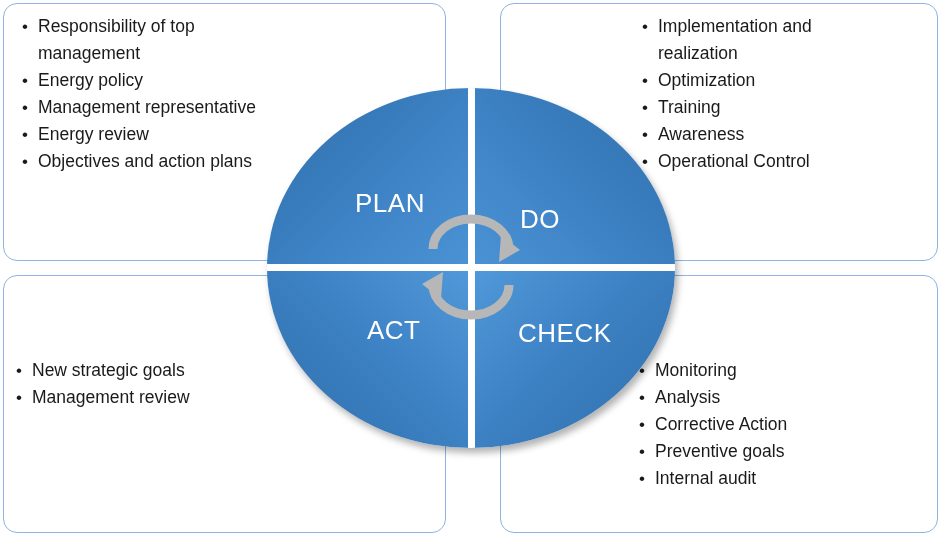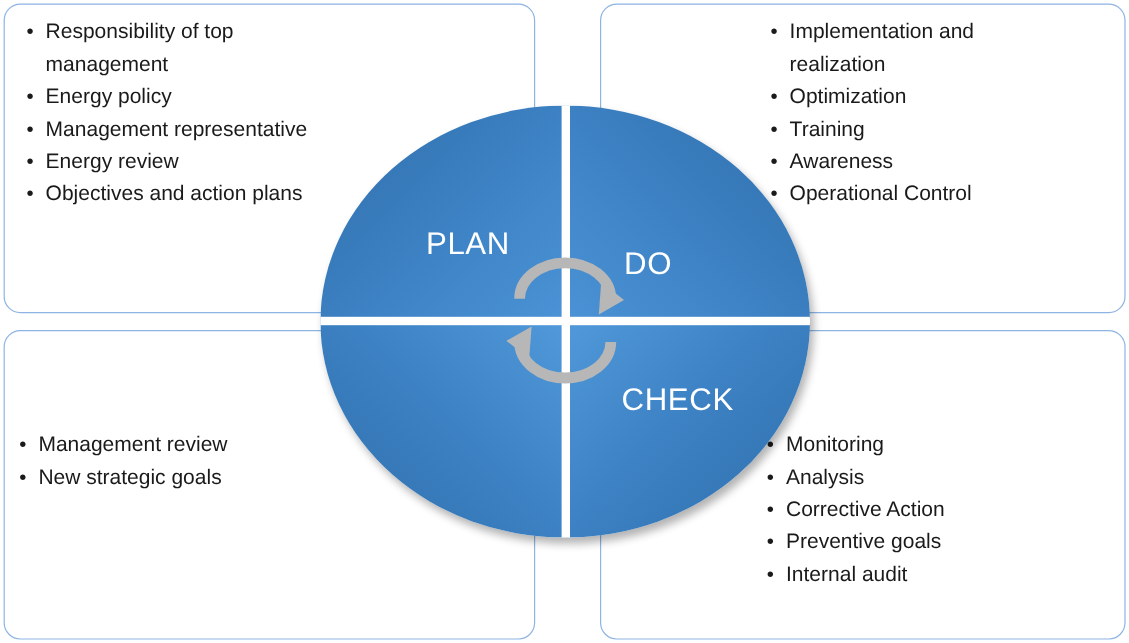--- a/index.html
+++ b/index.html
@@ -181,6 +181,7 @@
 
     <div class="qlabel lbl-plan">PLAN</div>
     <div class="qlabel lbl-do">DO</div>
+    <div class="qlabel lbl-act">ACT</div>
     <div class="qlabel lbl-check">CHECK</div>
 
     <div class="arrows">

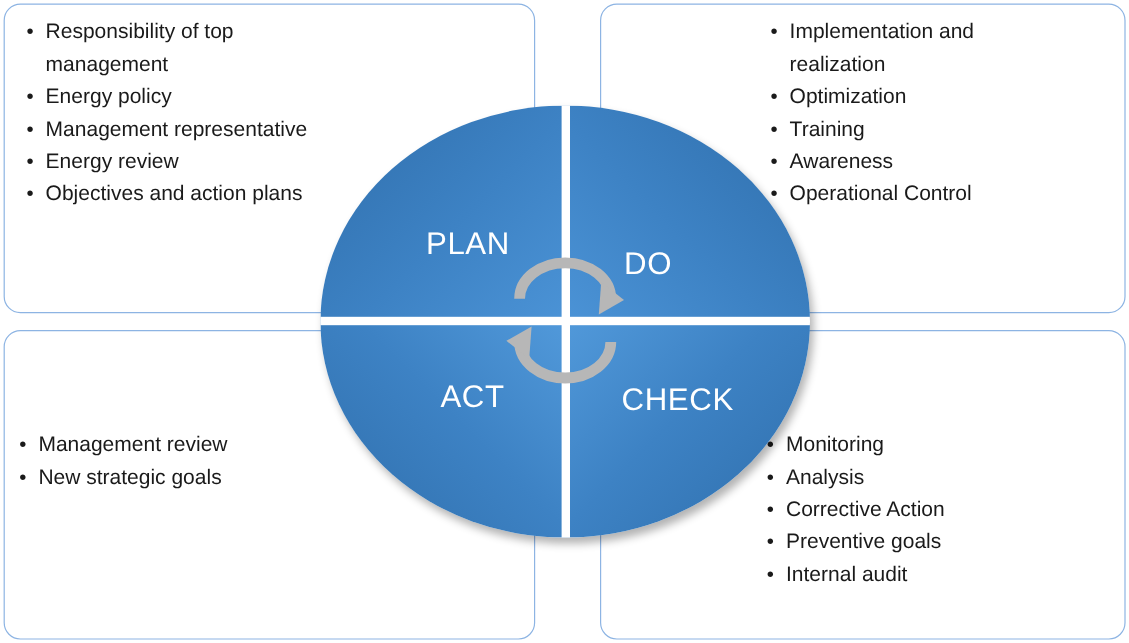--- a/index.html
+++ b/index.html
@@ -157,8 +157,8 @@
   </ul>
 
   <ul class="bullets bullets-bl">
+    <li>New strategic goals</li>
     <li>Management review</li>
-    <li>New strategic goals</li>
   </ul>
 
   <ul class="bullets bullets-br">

######

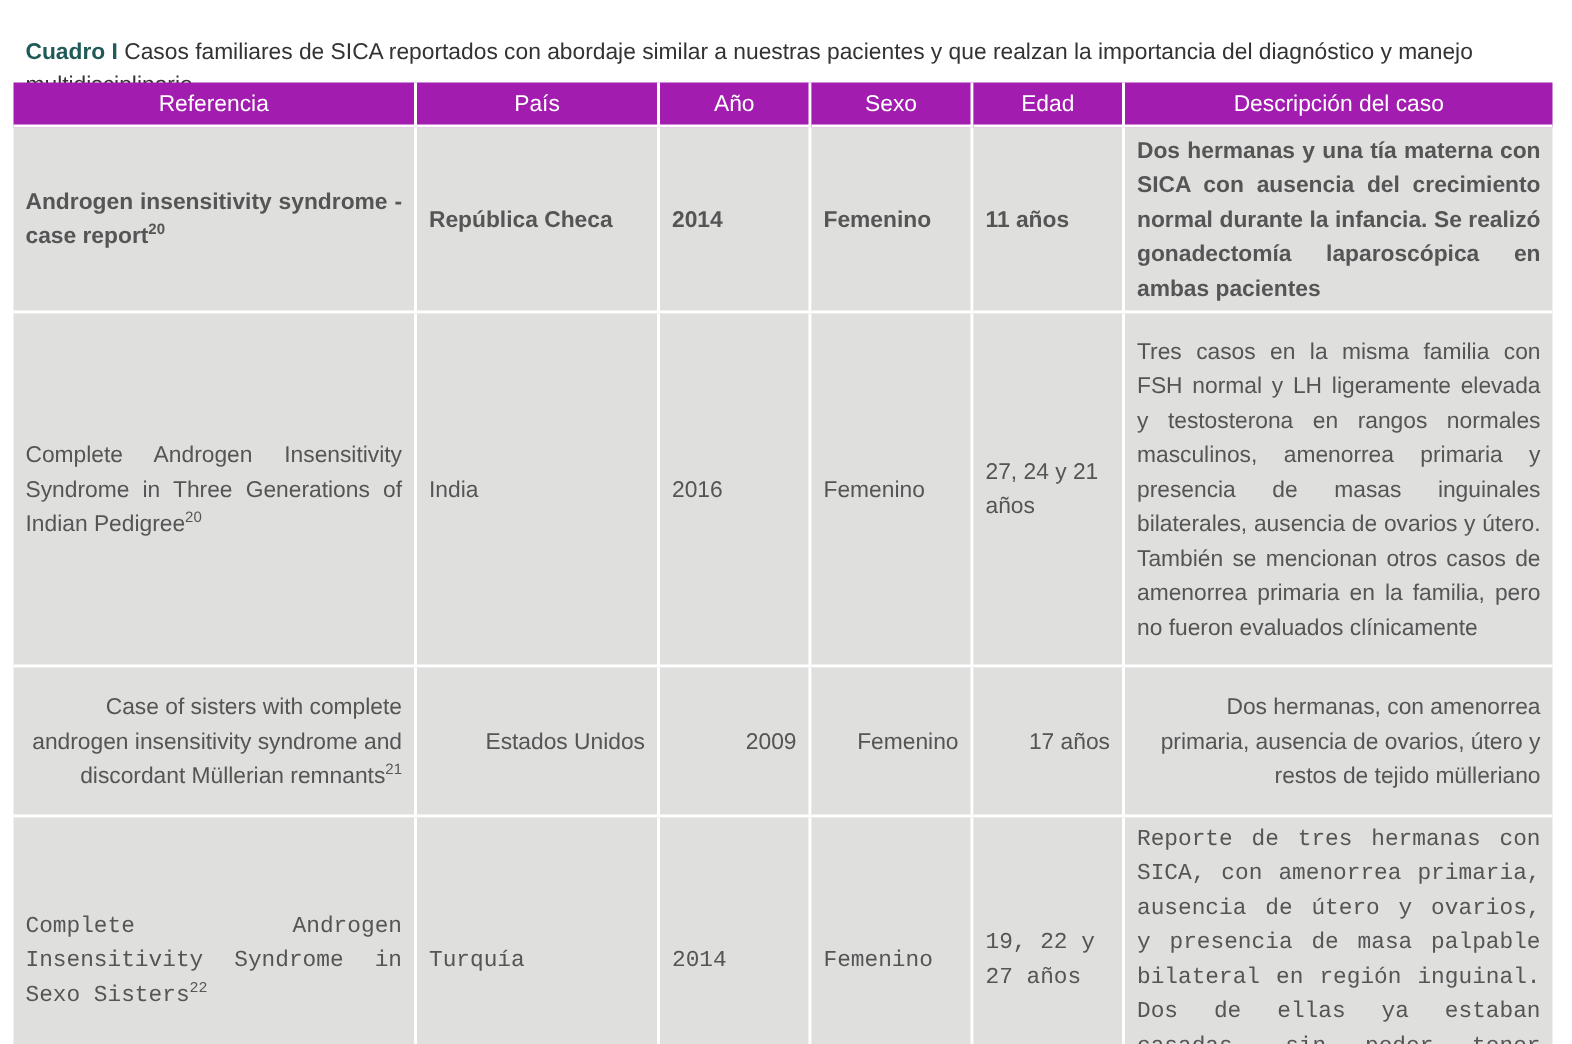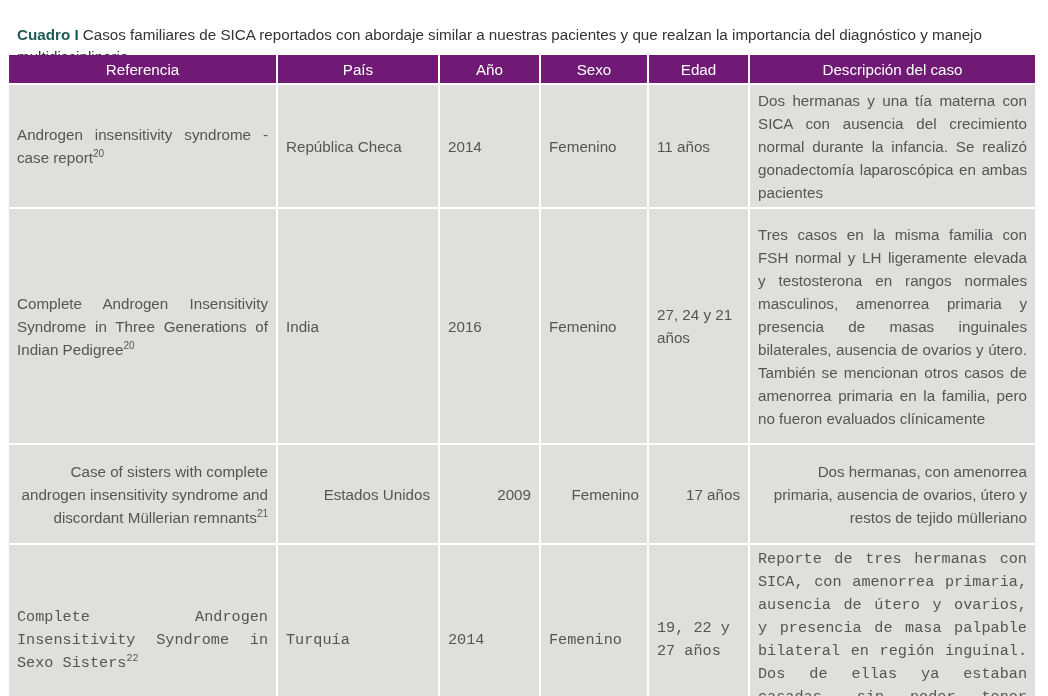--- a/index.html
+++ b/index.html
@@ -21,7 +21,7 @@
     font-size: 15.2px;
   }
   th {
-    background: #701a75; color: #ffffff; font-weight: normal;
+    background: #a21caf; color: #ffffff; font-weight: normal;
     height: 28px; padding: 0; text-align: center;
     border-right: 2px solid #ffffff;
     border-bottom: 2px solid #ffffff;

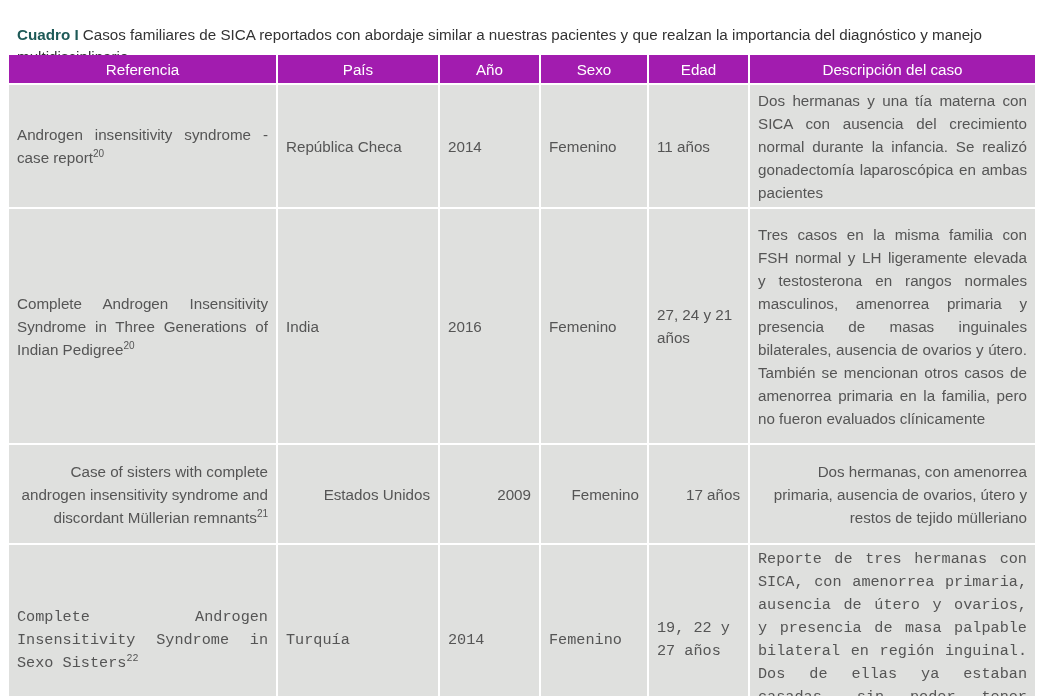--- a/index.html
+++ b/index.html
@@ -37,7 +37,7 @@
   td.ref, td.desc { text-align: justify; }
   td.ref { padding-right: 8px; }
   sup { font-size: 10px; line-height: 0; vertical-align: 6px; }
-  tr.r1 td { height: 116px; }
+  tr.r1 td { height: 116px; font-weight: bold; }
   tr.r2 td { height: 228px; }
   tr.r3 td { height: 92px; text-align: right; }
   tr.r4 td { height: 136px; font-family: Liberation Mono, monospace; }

######

▶ [What you have to do] Give every line of the material that includes the string "weight".

▶ [Task solution]
-    background: #701a75; color: #ffffff; font-weight: normal;
+    background: #a21caf; color: #ffffff; font-weight: normal;
+  tr.r1 td { height: 116px; font-weight: bold; }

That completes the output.